El Bachillerato y la Flexibilidad
El día 15 de marzo de 2009 publiqué en el diario La Región de Ourense un artículo titulado “El Bachillerato y la Flexibilidad”. De aquellas estaba en el Gobierno Rodríguez Zapatero, que llegó a aunar en un solo ministerio Educación y Política Social. Hoy, 8 de abril de 2022, 13 años después, compruebo que nada ha cambiado, que “todo sigue vigente”, salvo que a las leyes citadas habría que añadir la LOMCE y la LOMLOE, fracasadas antes de echar a andar. Por más que releo no veo un solo párrafo que en una adecuación al día de hoy, se pudiese suprimir, excepto algún tanto por ciento que han conseguido maquillar a base de regalar aprobados.
Uno de los aspectos negativos del sistema educativo español es la inestabilidad normativa. En pocos años hemos ido viendo cómo se han sucedido varias leyes en Educación, LOGSE, LOCE y LOE que sumaron, a las luces y las sombras de su propio articulado, la falta del imprescindible consenso social y político. En este marco se incluye el Decreto que fija la estructura y contenidos mínimos del bachillerato y que ha sido anulado por el Tribunal Supremo por considerar que carece de cobertura legal y altera el régimen regulador de la LOE.
Esta sentencia no ha hecho más que poner en evidencia el desconcierto que existe en nuestro sistema educativo. La ministra se defiende de semejante varapalo alegando que la finalidad del decreto era flexibilizar el bachillerato. Sin embargo, la flexibilización de la ministra no es percibida como tal, sino más bien como un intento de maquillar los malos resultados que, año tras año, obtienen los alumnos españoles en las pruebas internacionales. También trataría la de ocultar la incapacidad manifiesta de cumplir con los objetivos de la cumbre de Lisboa, en la que se estableció como meta el año 2010 para reducir el abandono escolar a cifras inferiores al 10% -hoy estamos en torno el 30%-, y para que el 85% de mayores de 22 años tenga terminada la enseñanza secundaria.
Sería aconsejable que, en lo que respecta al bachillerato, la ministra comenzase por reflexionar antes que por flexibilizar.

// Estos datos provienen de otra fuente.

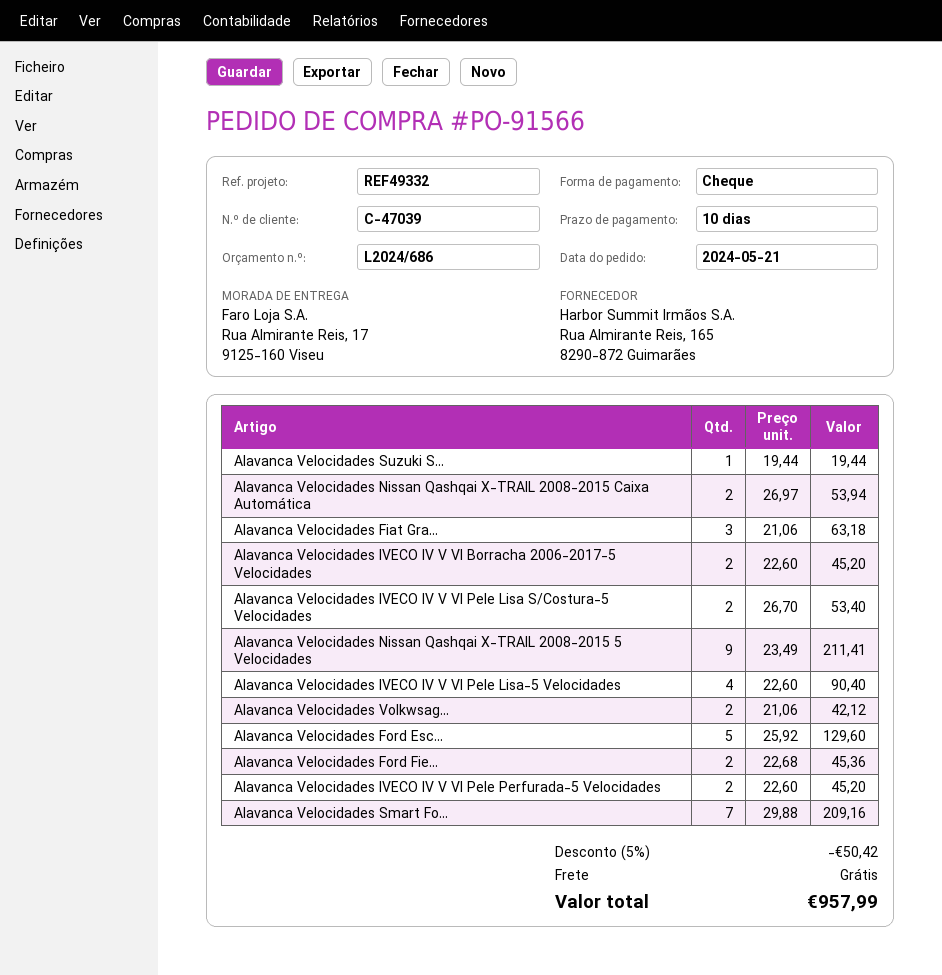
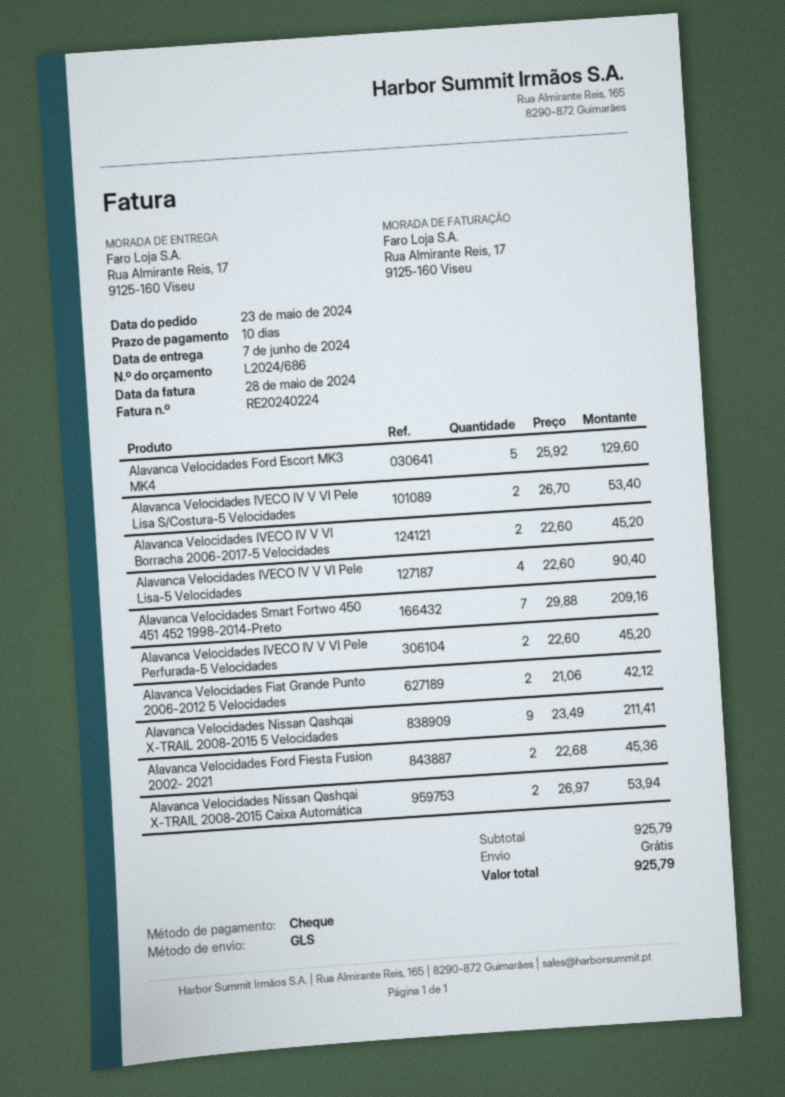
order date: 2024-05-21 -> 2024-05-23
Alavanca Velocidades Suzuki S...: 1 x 19.44 = 19.44 -> none
Alavanca Velocidades Fiat Gra...: 3 x 21.06 = 63.18 -> 2 x 21.06 = 42.12
Alavanca Velocidades Volkwsag...: 2 x 21.06 = 42.12 -> none
discount: 5% = 50.42 -> none
total: 957.99 -> 925.79

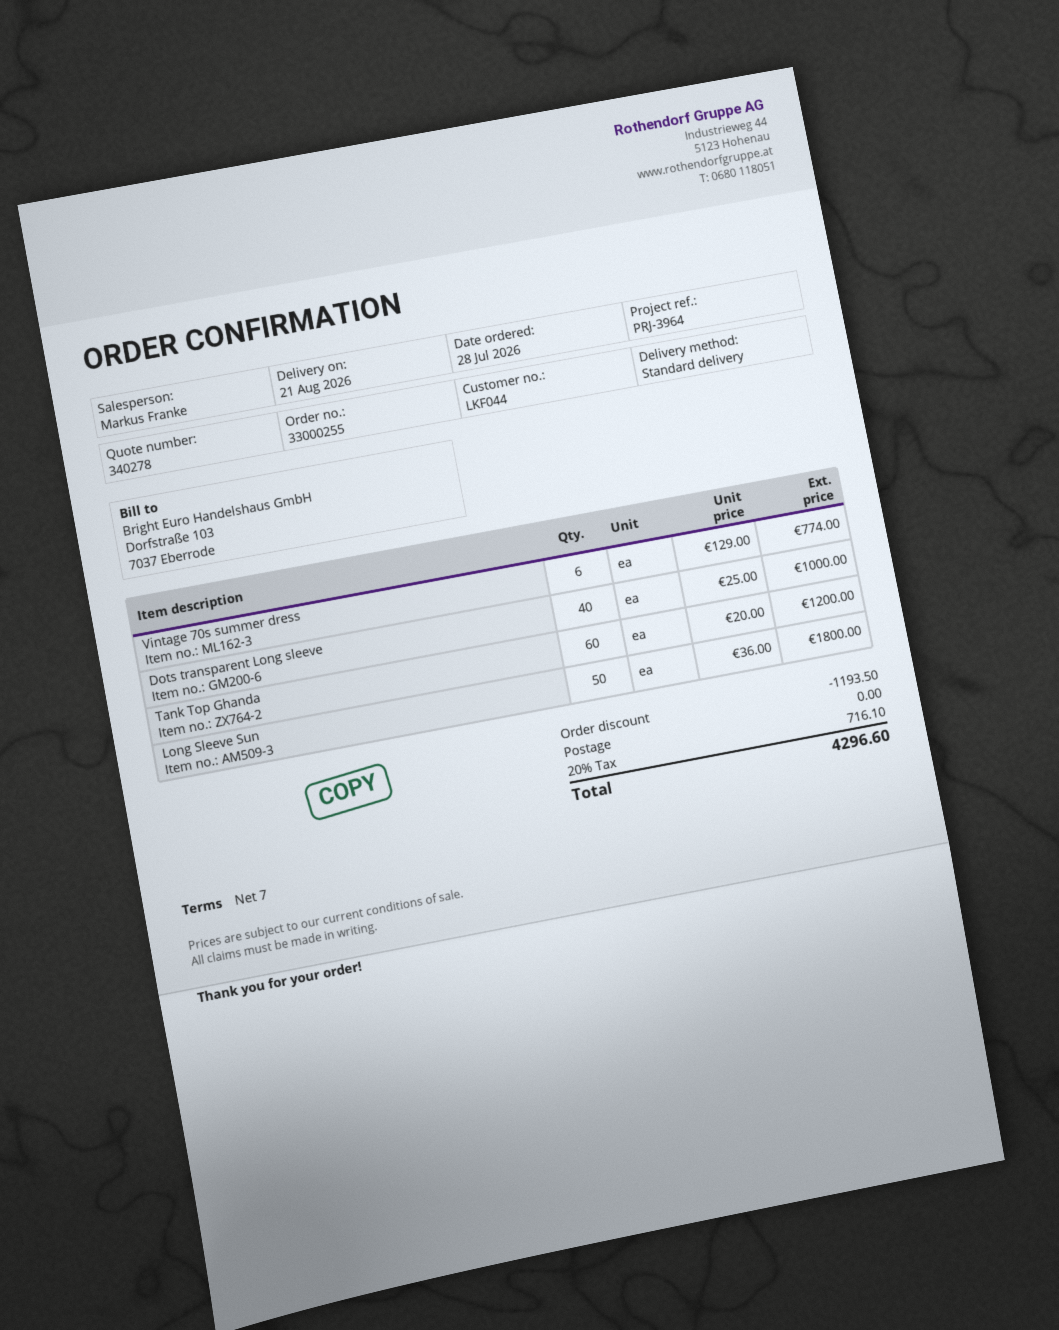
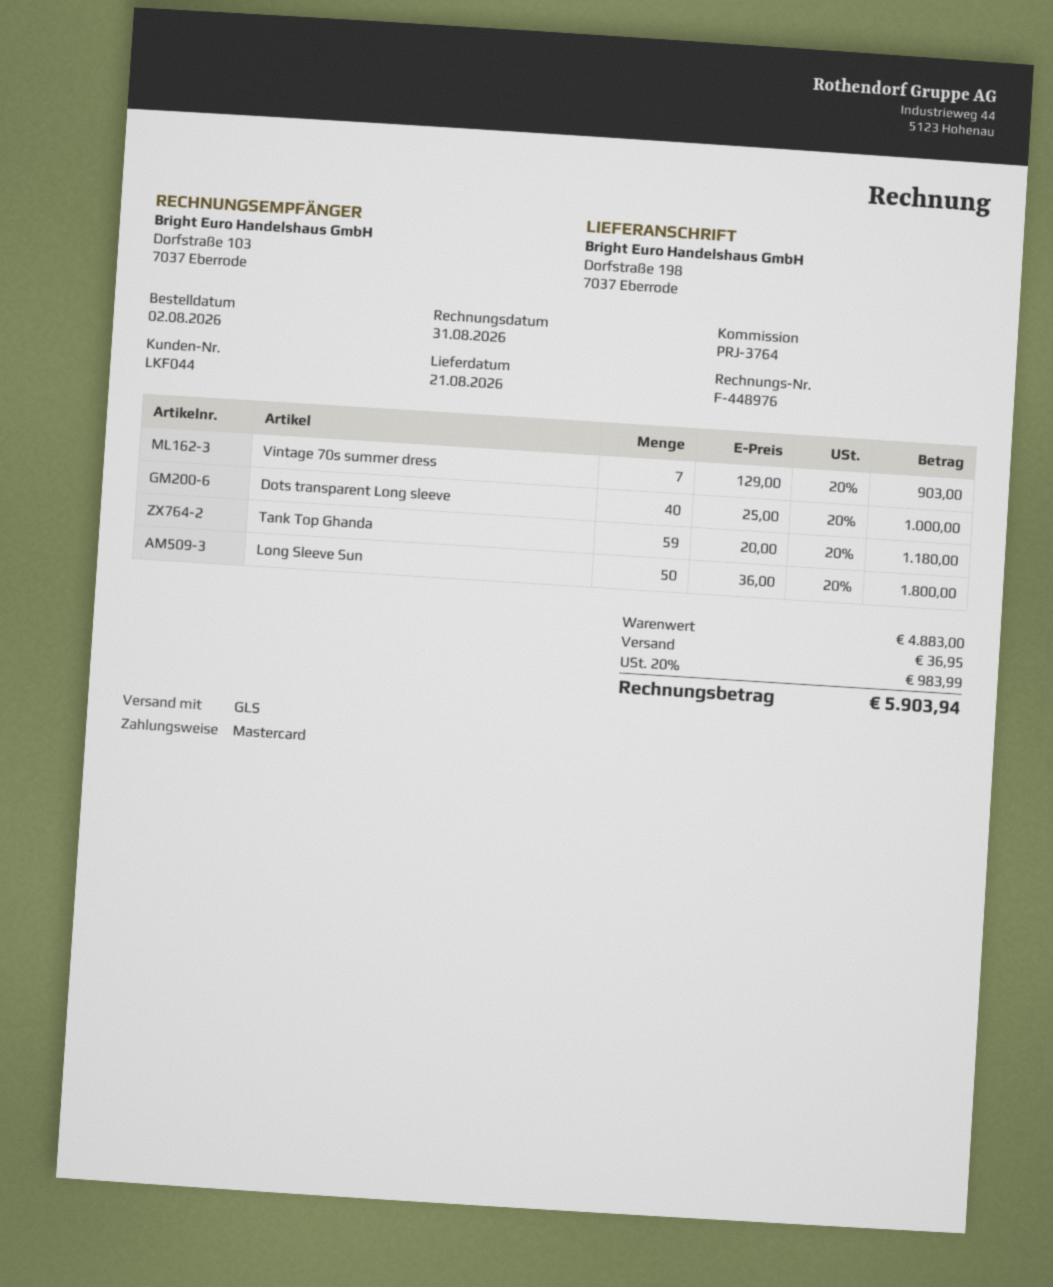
order date: 2026-07-28 -> 2026-08-02
reference: PRJ-3964 -> PRJ-3764
shipping method: standard -> GLS
Vintage 70s summer dress: 6 x 129.00 = 774.00 -> 7 x 129.00 = 903.00
Tank Top Ghanda: 60 x 20.00 = 1200.00 -> 59 x 20.00 = 1180.00
discount: 1193.50 -> none
shipping: 0.00 -> 36.95
tax: 20% = 716.10 -> 20% = 983.99
total: 4296.60 -> 5903.94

En primer lugar, nuestros alumnos, si nos atenemos a las baremaciones internacionales, llegan al bachillerato con un índice de conocimientos por debajo de la media de los países de la OCDE. En segundo lugar, la duración de dos años del bachillerato no solo lo deja raquítico, sino que lo convierte en el más breve de Europa. En tercer lugar, su currículo está sobrecargado de asignaturas, alguna de las cuales son de escasa o nula utilidad para alumnos de estas características, lo que las hace perfectamente prescindibles. En cuarto lugar, igualmente de prescindible resulta el actual sistema de selectividad. Y en quinto lugar, la existencia de diecisiete bachilleratos diferentes desvirtúa no solo de contenido de algunas asignaturas, sino de todo el ciclo.
Por lo tanto, reflexionemos sobre la necesidad de reformas significativas y urgentes que necesita nuestro bachillerato y que van más allá del incremento del gasto, pues no siempre los resultados obtenidos están en consonancia con los recursos económicos empleados y ese es nuestro caso a pesar de la escasez de medios que el Gobierno dedica a Educación y de haber desmantelado el Ministerio para convertirlo en “asunto social”.
Los malos resultados de la educación obligatoria, antesala del bachillerato, deben alertar para obligar a arbitrar sistemas que detecten en los primeros años de la secundaria, e incluso en la primaria, las insuficiencias en la formación. Esto permitiría subsanarlas a tiempo, para que los alumnos accediesen al bachillerato no solo libres de lastres que los puedan conducir al fracaso y al abandono escolar, sino también con una base de conocimientos básicos sólidos.
El bachillerato español requiere adecuarlo al espacio común europeo. Para ello es imprescindible poner mayor énfasis en su diseño que ineludiblemente tiene que afectar a su duración y a su calidad, la cual debe incluir valores como el esfuerzo, la responsabilidad, la capacidad de superación, la iniciativa o la excelencia.
Por último, la evaluación del rendimiento escolar de nuestros jóvenes, tanto dentro de nuestro propio sistema escolar como del internacional, no debe llevarse a cabo con trampa por el mero hecho de salvar unas estadísticas. Enfrentémonos de manera definitiva y con el consenso de todos los sectores, político, social y docente, al problema de solventar nuestra incapacidad para dar el salto de la cantidad -que primó en los años setenta y que estaba muy justificada por la necesidad de la universalización de la educación- a la calidad imprescindible en el siglo XXI si queremos medirnos con nuestros socios europeos.